借りを作ったままなのは嫌だから、さっさと済ませてしまおう。
だから乃梨子は、さっさと去ろうとする祐麒に向かって。
「ちょ、ちょっと待ったぁ!」
などと口走ってしまったのであった。
★
「乃梨子の作ってくれた肉じゃが、美味しいよ」
「ありがとう、董子さん」
夜、董子が帰宅すると、乃梨子は肉じゃがの残りを暖めて董子に振る舞った。
董子は冷蔵庫からビールを取り出し、飲みながら全部を食べた。
更に残ったビールできんぴらごぼうをつまむ。
「そういえば、そのきんぴら作ったの董子さんだよね?」
「そうだよ、秘伝のレシピでね、隠し味があってね、あたしはきんぴらだけはコレじゃないとイマイチでねぇ」
と言いながらきんぴらを齧り、美味しそうにビールを喉に流し込んでいる。
「……ね。その秘伝のレシピ、私に教えてくれたりはしない?」
「ん、どうしたんだい、そんなに好きだったか?」
訝しむように乃梨子を見つめてくる董子。
「あー、別に、なんとなく。
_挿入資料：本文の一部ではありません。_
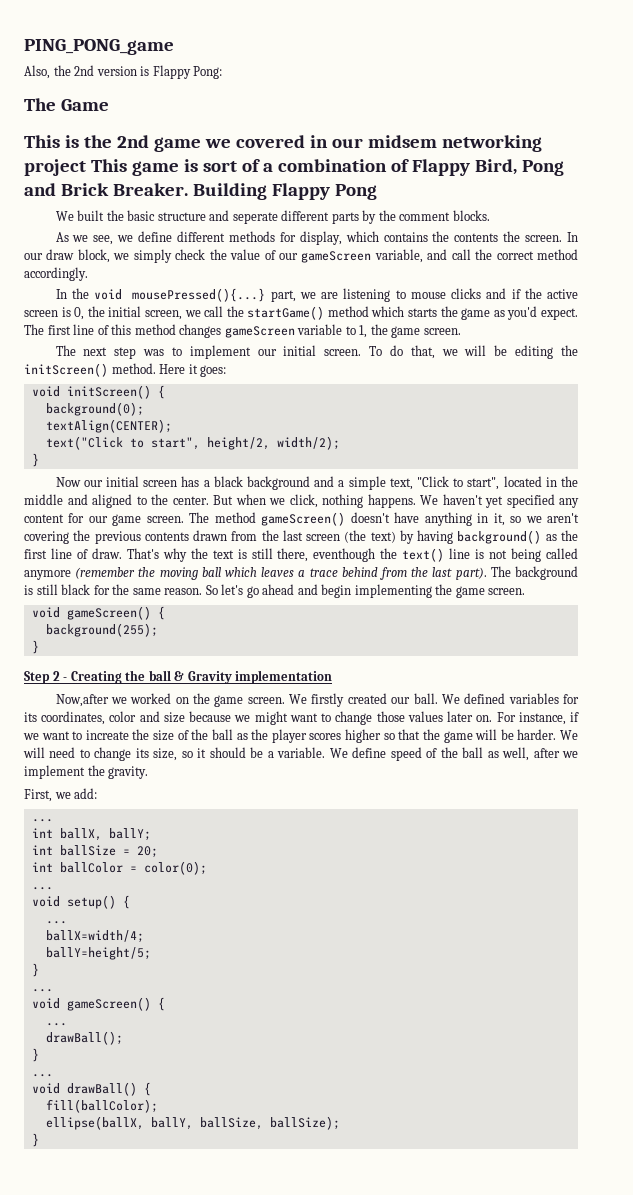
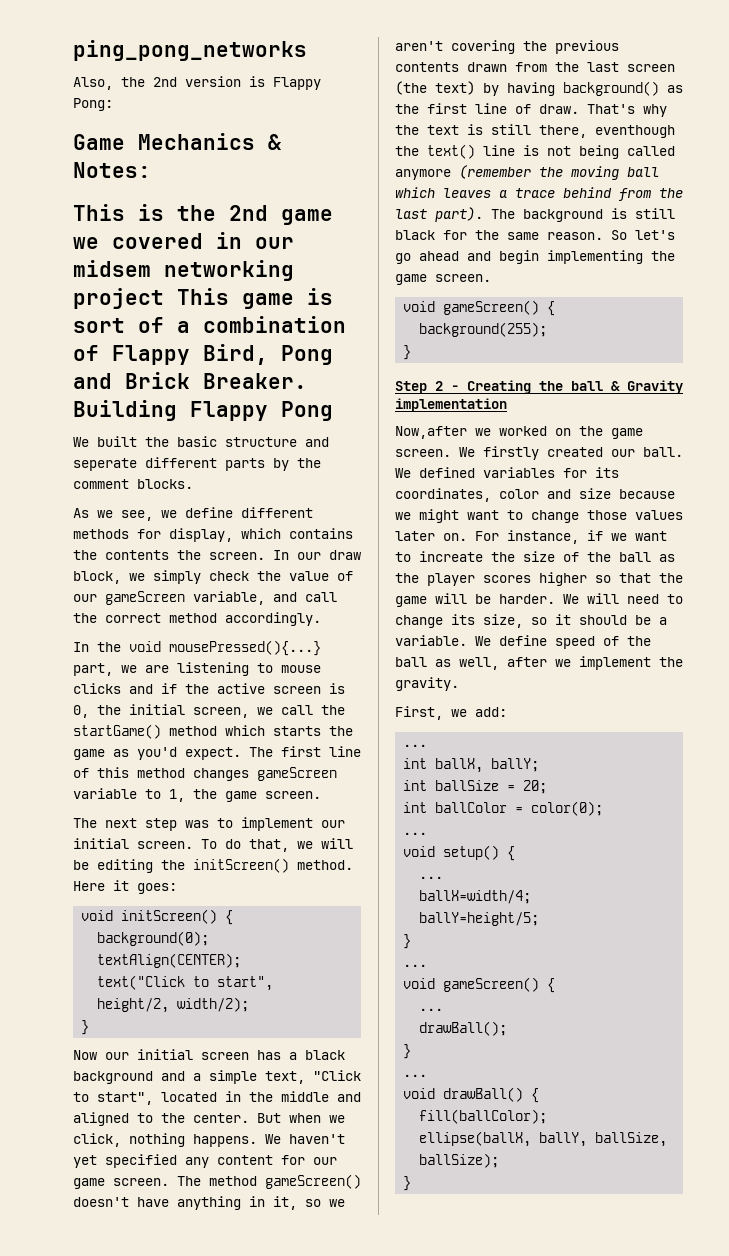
[24,39,174,55] PING_PONG_game -> [73,40,307,61] ping_pong_networks
[24,98,56,111] The -> (113, 104) none
(109, 105) none -> [138,133,282,150] [73,162,151,178] Mechanics & Notes:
別にいいよ」
「そういや、料理なんて今まで殆どしていなかったのにいきなり……あぁ、そういうことかい」
ビールの泡を拭いならが董子はにやりと笑った。
「ち、違うし、別に、そういうのじゃないし!」
「んん? あたしはまだ何も言っていないけれど、乃梨子は何を思ったのかな?」
「うるさいな、なんでもないし!」
「いいよ、教えてあげるよ、レシピ」
「え?」
部屋に戻ろうとしていた乃梨子だったが、その一言に足を止める。
「……その代わり、彼に食べさせてあげたら、その感想をあたしにも教えておくれよ?」
「だーかーらー、そんなんじゃないし!」
乃梨子は董子に背を向けて自分の部屋に入った。
「違う、っていうのに、もう」
頬を膨らませる。
なんでこう、うまくいかないのだろう。
中学まではずっと優等生でうまいことやって、困惑するようなことなんて記憶にない。それが、リリアンに入ってからは戸惑うことばかりだった。
「もうっ」
何の罪もないぬいぐるみに軽く八つ当たりをしてから、乃梨子は机に向かって予習を始めるのであった。